Monero's development roadmap has focused on enhancing privacy, scalability, and usability since its inception in 2014. Major milestones include the implementation of ring signatures and stealth addresses in 2015, which significantly improved transaction privacy. In 2017, the introduction of Bulletproofs, a new proof system, reduced transaction sizes and fees while maintaining confidentiality. The network also adopted a dynamic block size feature to enhance scalability in 2018. In 2020, Monero integrated the Kovri project, which aimed to provide additional anonymity by routing transactions over the Invisible Internet Project (I2P). More recently, ongoing development efforts have concentrated on improving user experience and security features, with regular updates and community engagement ensuring that Monero remains at the forefront of privacy technology in the cryptocurrency space.

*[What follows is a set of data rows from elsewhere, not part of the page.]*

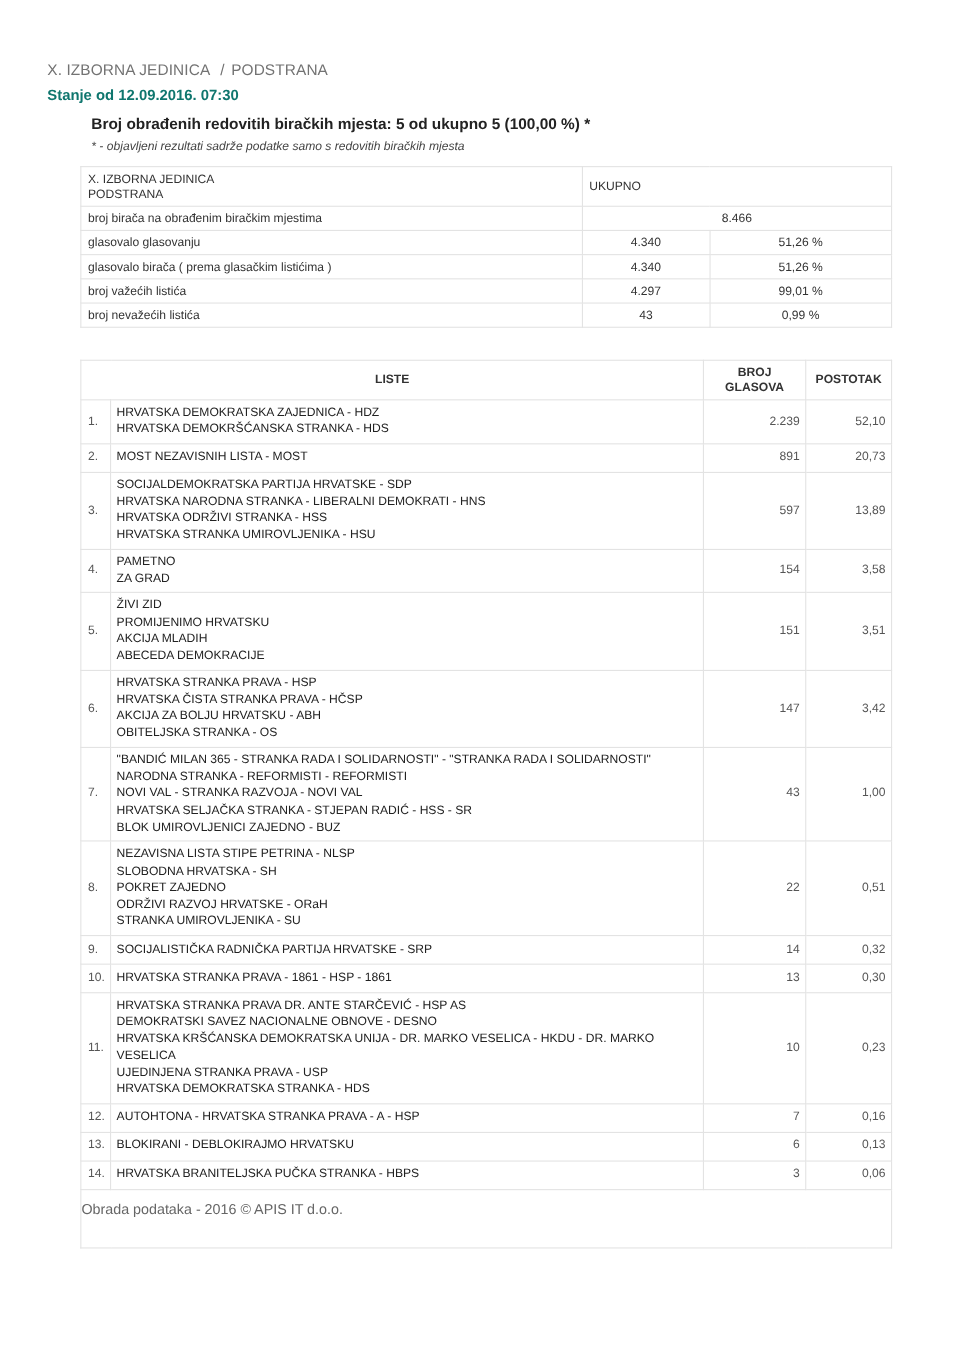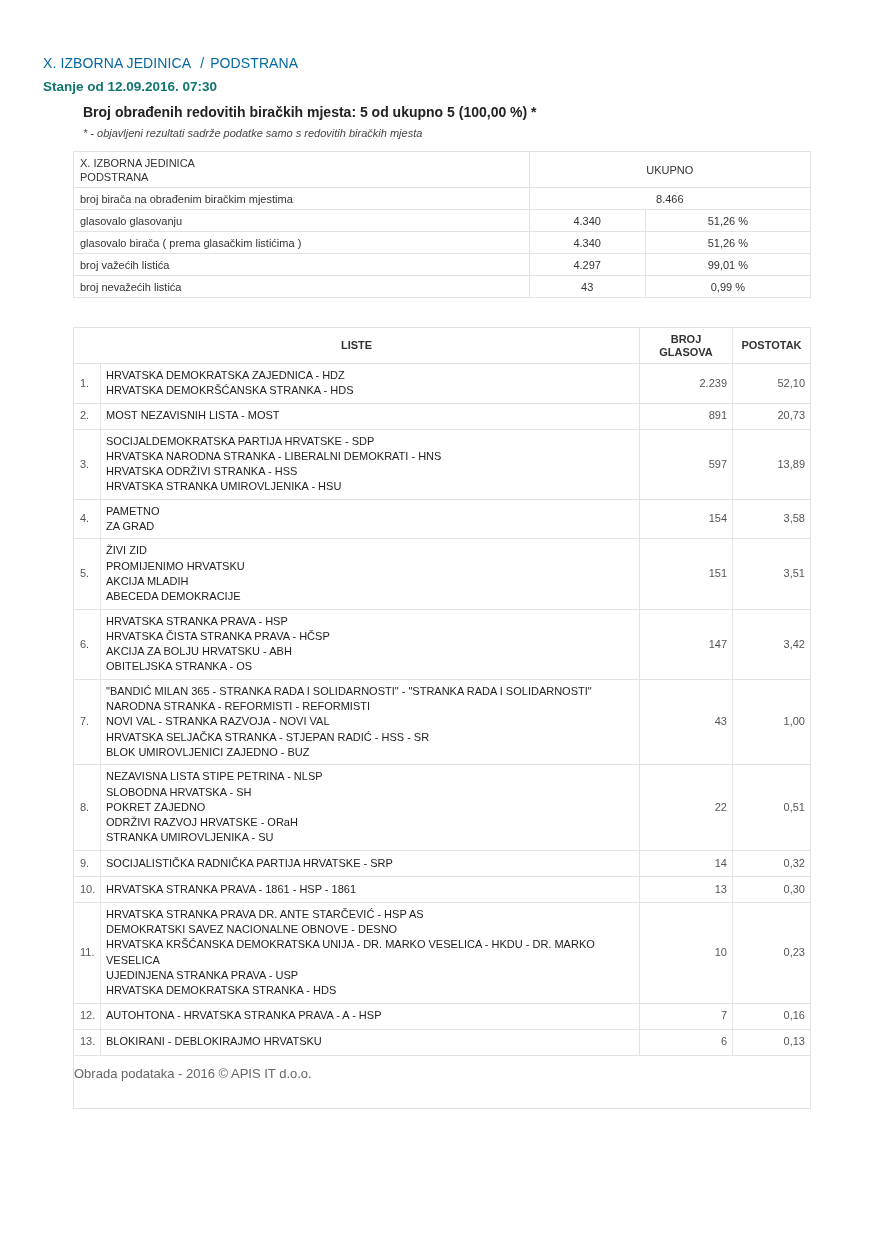"X. IZBORNA JEDINICA / PODSTRANA" .breadcrumb { color: #0369a1 -> #737373 }
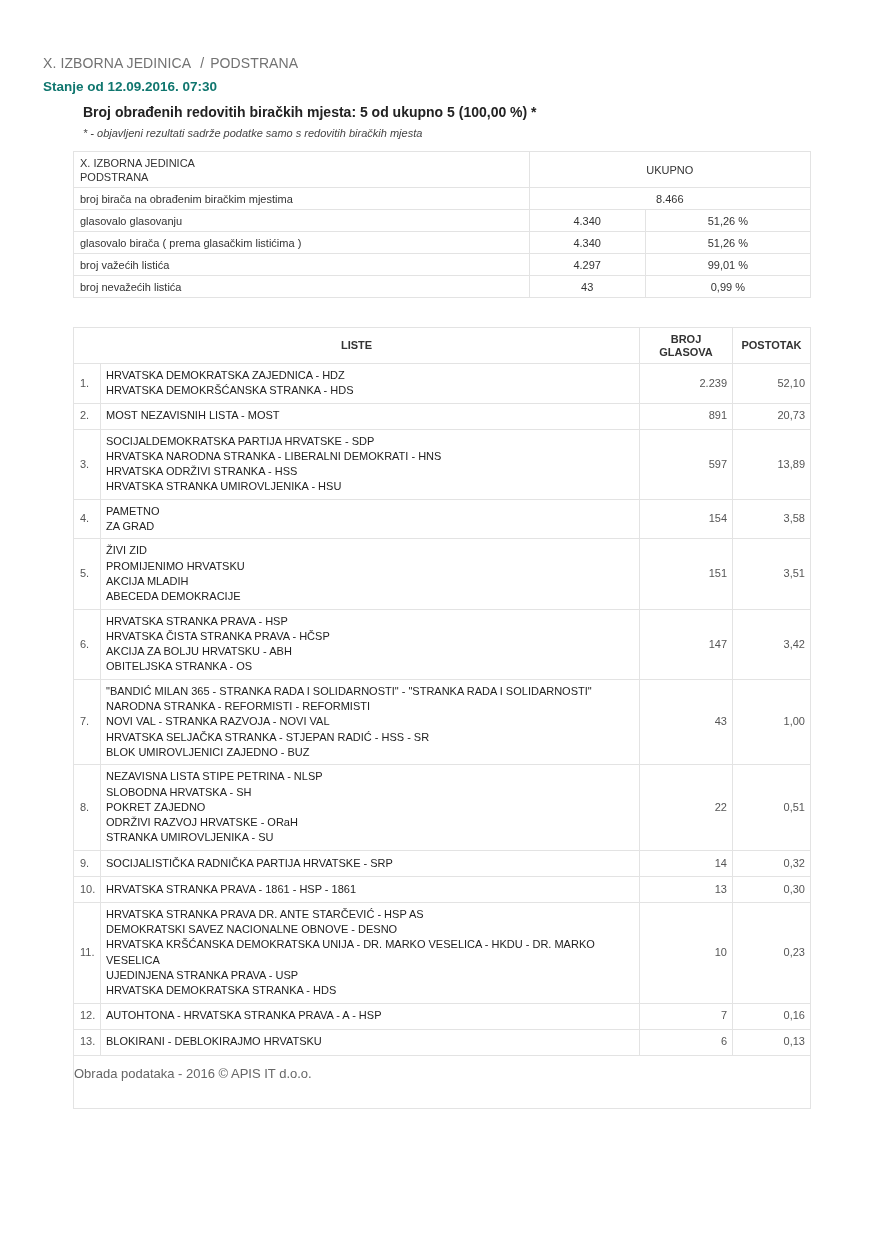"UKUPNO" #summary .hdr-right { text-align: center -> none }
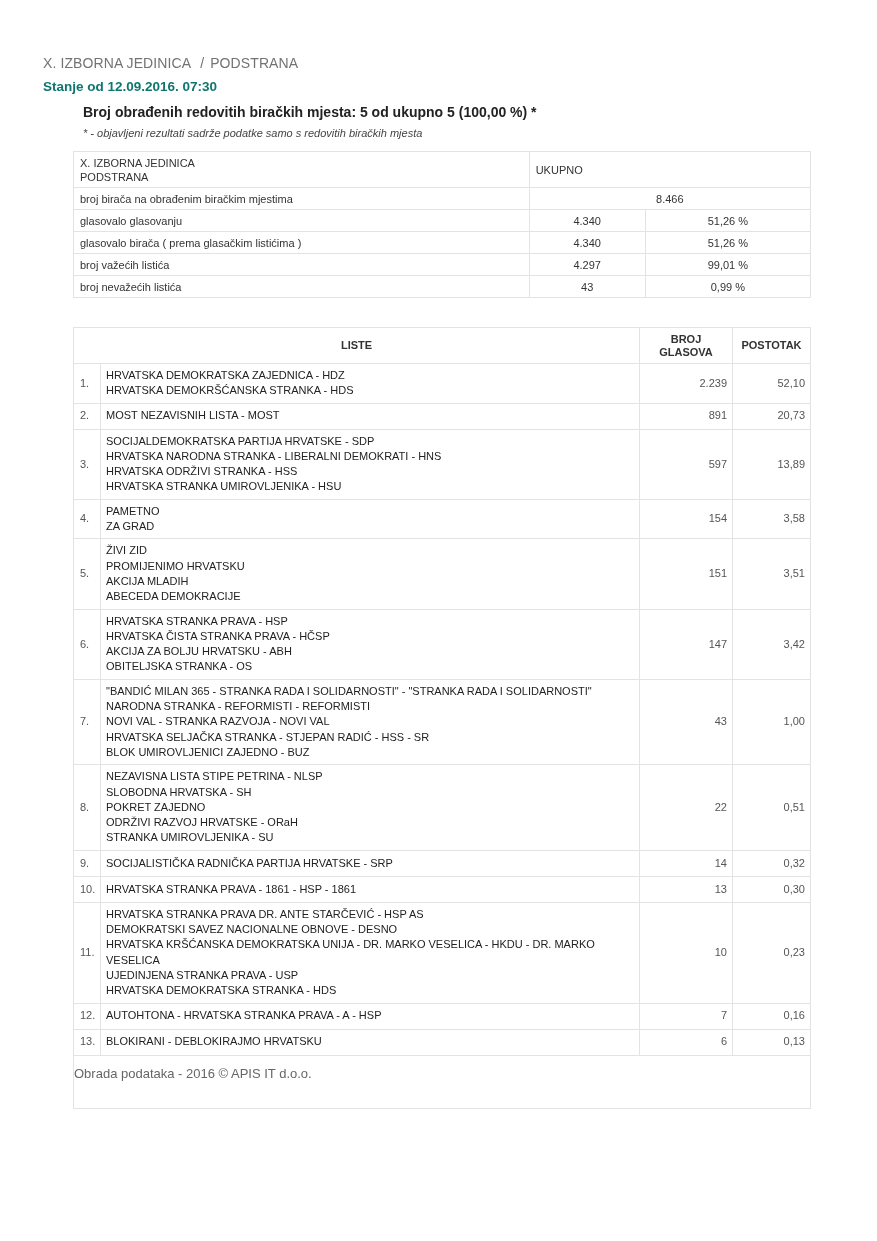"14." tr.single { html: none -> <tr> <td>14.</td> <td> <span>HRVATSKA BRANITELJSKA PUČKA STRANKA - HBPS</span> </td> <td>3</td> <td>0,06</td> </tr> }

How to Keep Your Monero (XMR) Safe

To enhance the security of your Monero (XMR) holdings, consider using a hardware wallet, which provides a secure offline environment for storing your private keys. Recommended options include Ledger and Trezor. For private key management, ensure you generate and store keys in a secure, offline location, and never share them. Utilizing a strong, unique passphrase can add an additional layer of protection. Be aware of common security risks such as phishing attacks and malware; mitigate these by using reputable antivirus software, enabling two-factor authentication where possible, and regularly updating your devices. Multi-signature wallets can enhance security by requiring multiple private keys to authorize a transaction, thus reducing the risk of single points of failure. Finally, establish a robust backup procedure by securely storing multiple copies of your wallet seed phrase in different physical locations, ensuring that you can recover your funds in case of hardware failure or loss.

How Monero (XMR) Works

Monero (XMR) operates on a decentralized blockchain architecture that prioritizes privacy and anonymity through advanced cryptographic techniques. It employs a proof-of-work consensus mechanism utilizing the RandomX hashing algorithm, which is designed to be ASIC-resistant, allowing for greater decentralization by enabling CPU mining. Transactions are validated through a process that involves the creation of a unique ring signature, which obscures the sender's identity by mixing their transaction with others, along with stealth addresses that ensure recipient anonymity. The network's security is enhanced by its dynamic block size and the implementation of the CryptoNote protocol, which improves resistance to blockchain analysis. Unique features of Monero include its use of confidential transactions (RingCT) that conceal transaction amounts and the ability to obfuscate sender and receiver addresses, making it one of the most privacy-focused cryptocurrencies available.